I have to tell you that there has always been substantial opposition in the Congress. And a lot of members who might ordinarily be strongly for statehood are nervous about whether their own citizens are going to be taxed by the District of Columbia if it becomes a state. So there are some -- I think the question now is since this is going to be a major debate that will require an awful lot of concentration on the part of the senators and a lot of focus to work through the issues, when is the appropriate time for it to be brought up to guarantee that it will be seriously considered. Because unless you get serious consideration, it won't pass. That is, the easy thing for a lot of the members of Congress will be is just to vote no. The only way it can win is if we can bring it up in a relatively calm atmosphere where people can really focus on the practical problems the people living in the District of Columbia face and on the contribution the District of Columbia makes to the country in terms of taxes, people in military service, and in many other ways.

So I still very much believe that this ought to be done. But we have to bring it up at a time when we've got a fair shot to prevail. I mean, I could bring it up and make a speech for it and let it go down. If we want it to pass, we have to bring it up at the right time where people can really focus on it.

Q Sir, you said the night before you took over, that you did not want to be allowed to become a captive of the White House. You wanted to be the kind of President who got out. Do you think you've succeeded in that?

THE PRESIDENT: To some extent. You know, early on here, I have to stay here a lot and just do the work. There's just so much work to be done.

Q I guess so.

THE PRESIDENT: To get the -- if you're trying to change things as much as we are, if you want to put on the nation's agenda a new economic plan and a new health care plan, and then follow that with a plan to open the doors of college education to all, the plan to reform campaign finance and lobbying, a plan for moving people from welfare to work, that requires an immense amount of effort.

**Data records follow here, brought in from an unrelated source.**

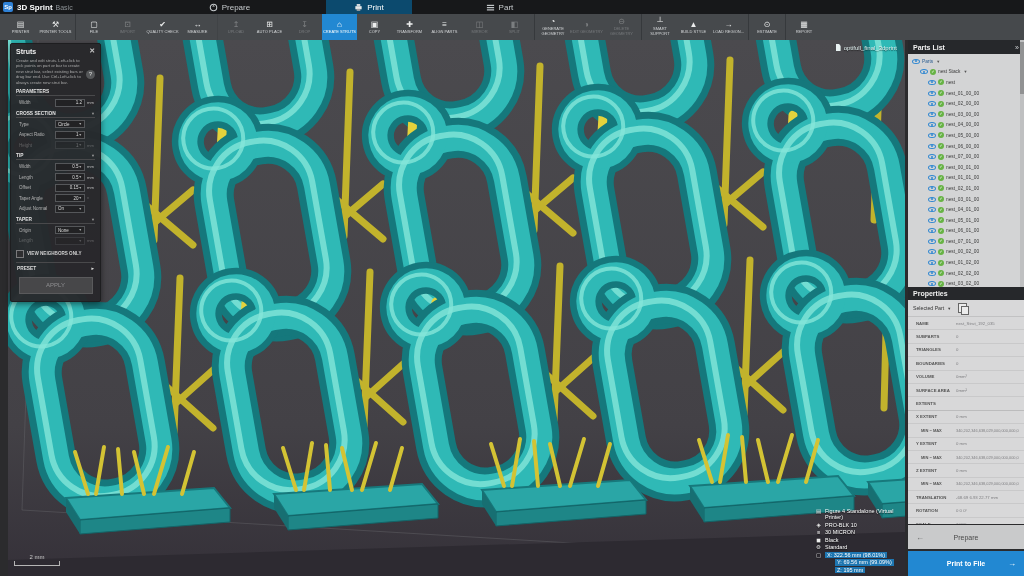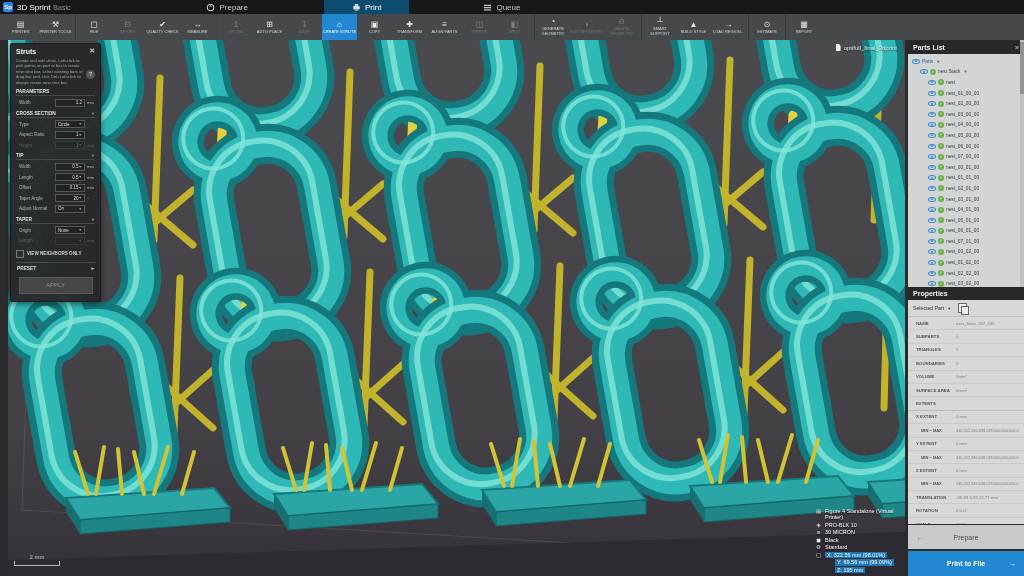"3D Sprint" .apptitle { font-weight: normal -> bold }
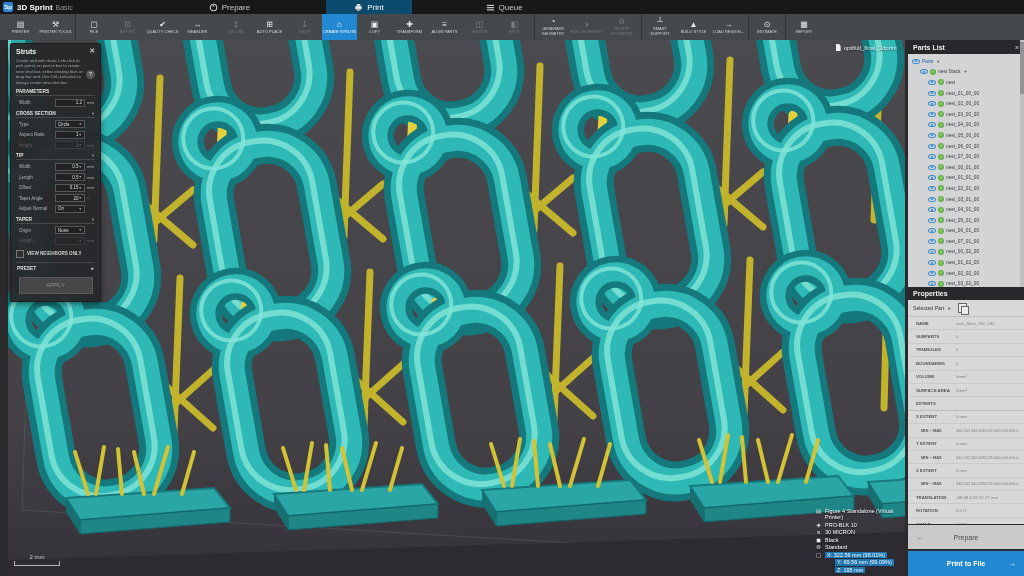"Queue" span { text: Queue -> Part }
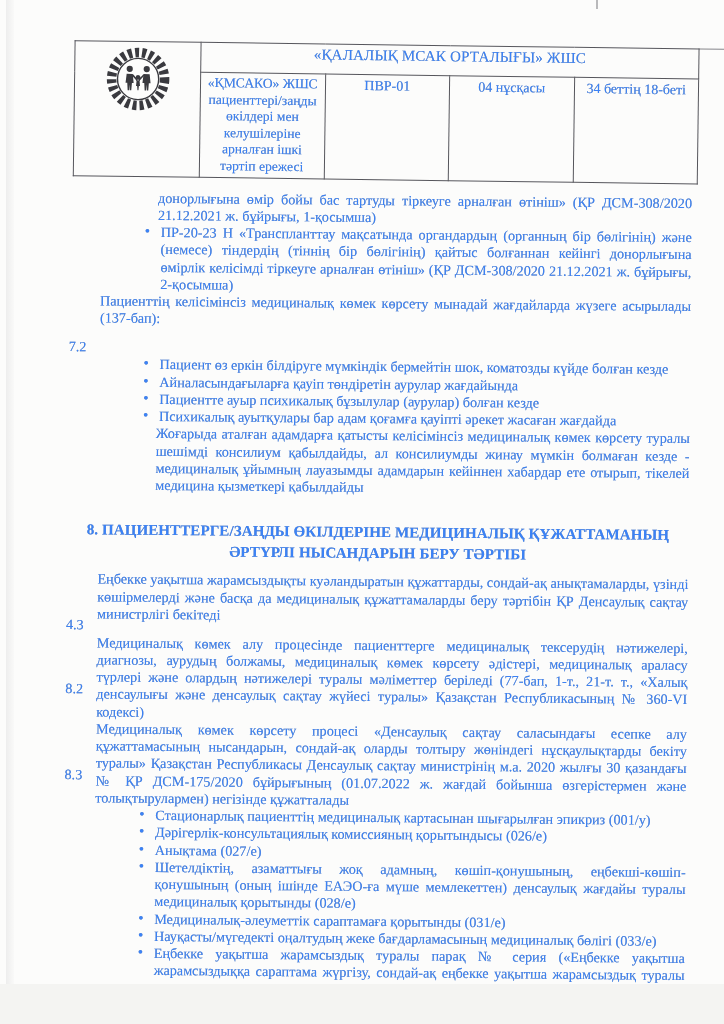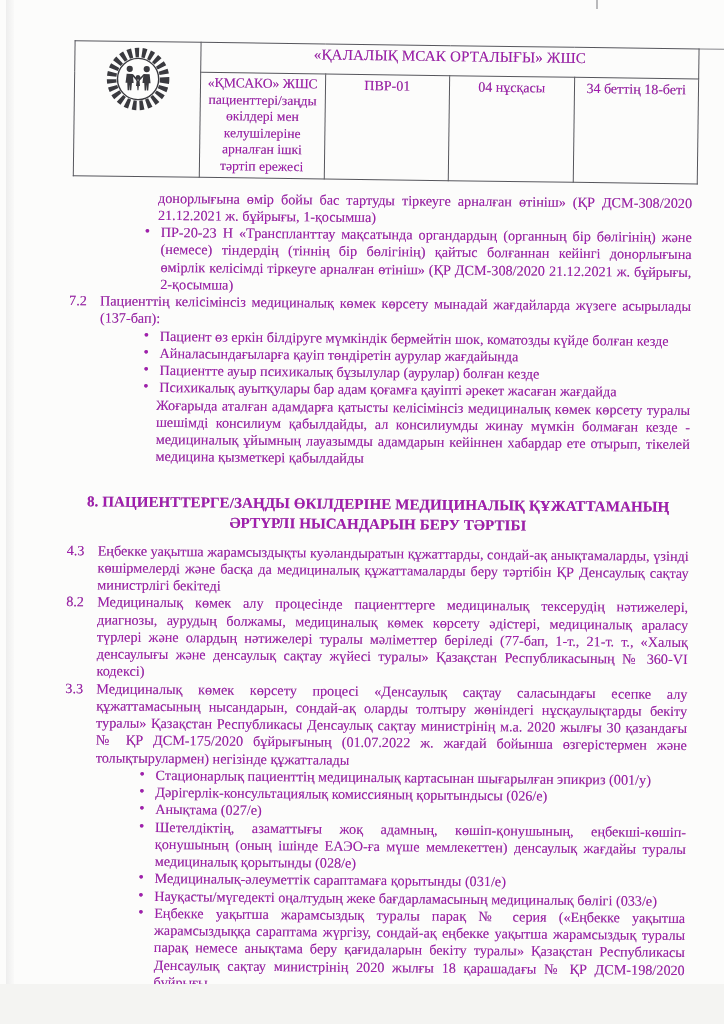"«ҚАЛАЛЫҚ МСАК ОРТАЛЫҒЫ» ЖШС" .page { color: #a21caf -> #3b82f6 }
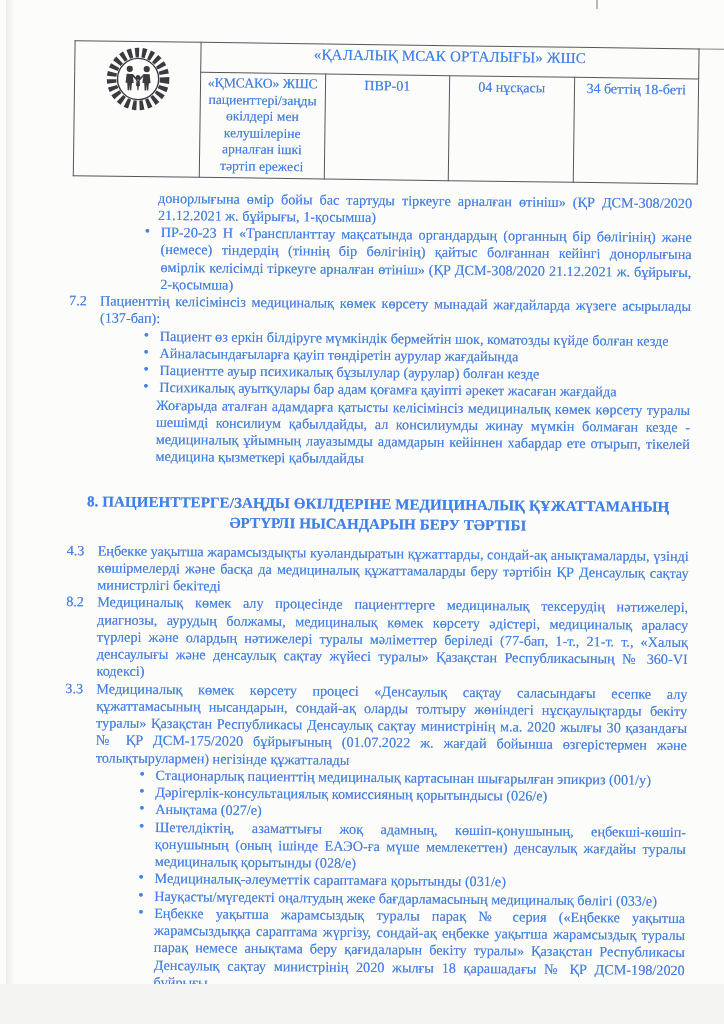"7.2" .item .num { margin-top: none -> 46px }
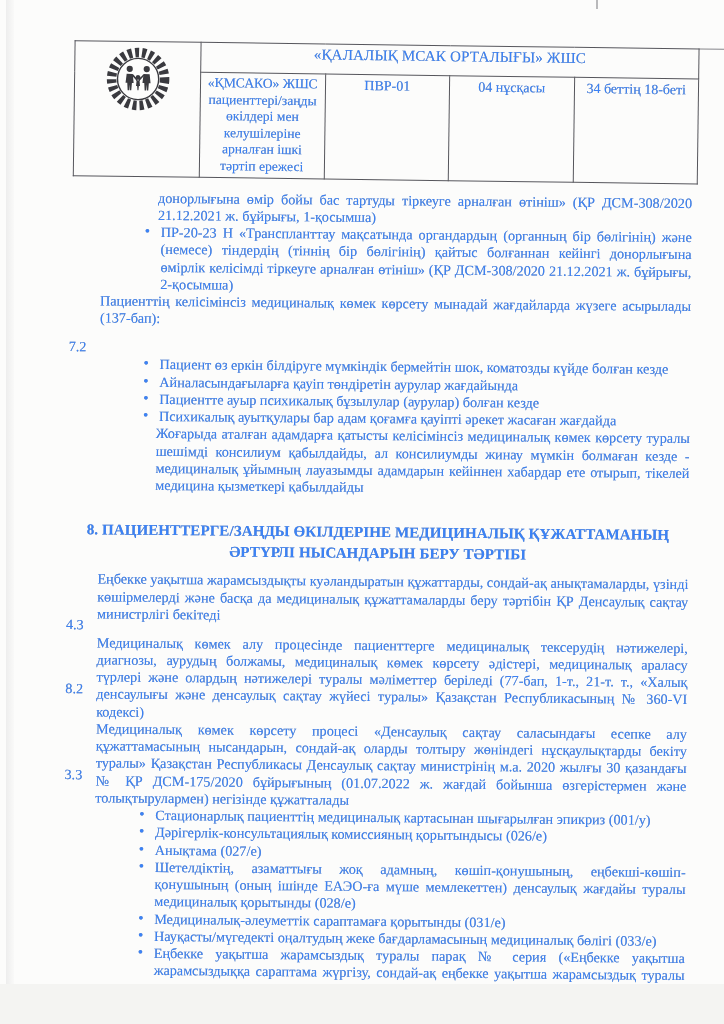"3.3" span.num { text: 3.3 -> 8.3 }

And then, of course, every President has to spend a significant amount of time on national security and foreign policy issues.

But I have traveled some. I expect to do it more, and I also try to get out and around in D.C. a lot. You know, one of the reasons I try to jog downtown is just so I can stop and talk to citizens and let them visit with me and kind of make sure I don't lose touch with the real world. I wish I could go --

Q Well, don't jog when it gets humid out there.

THE PRESIDENT: It's pretty hot out there.

Q Yes, it is.

THE PRESIDENT: But I'm straight. I expect it to be a never-ending struggle, but I hope it's one I can prevail in.

Q Mr. President, we thank you so much so joining us on Newstalk 6:30 WMAL.

THE PRESIDENT: Thank you. I enjoyed it.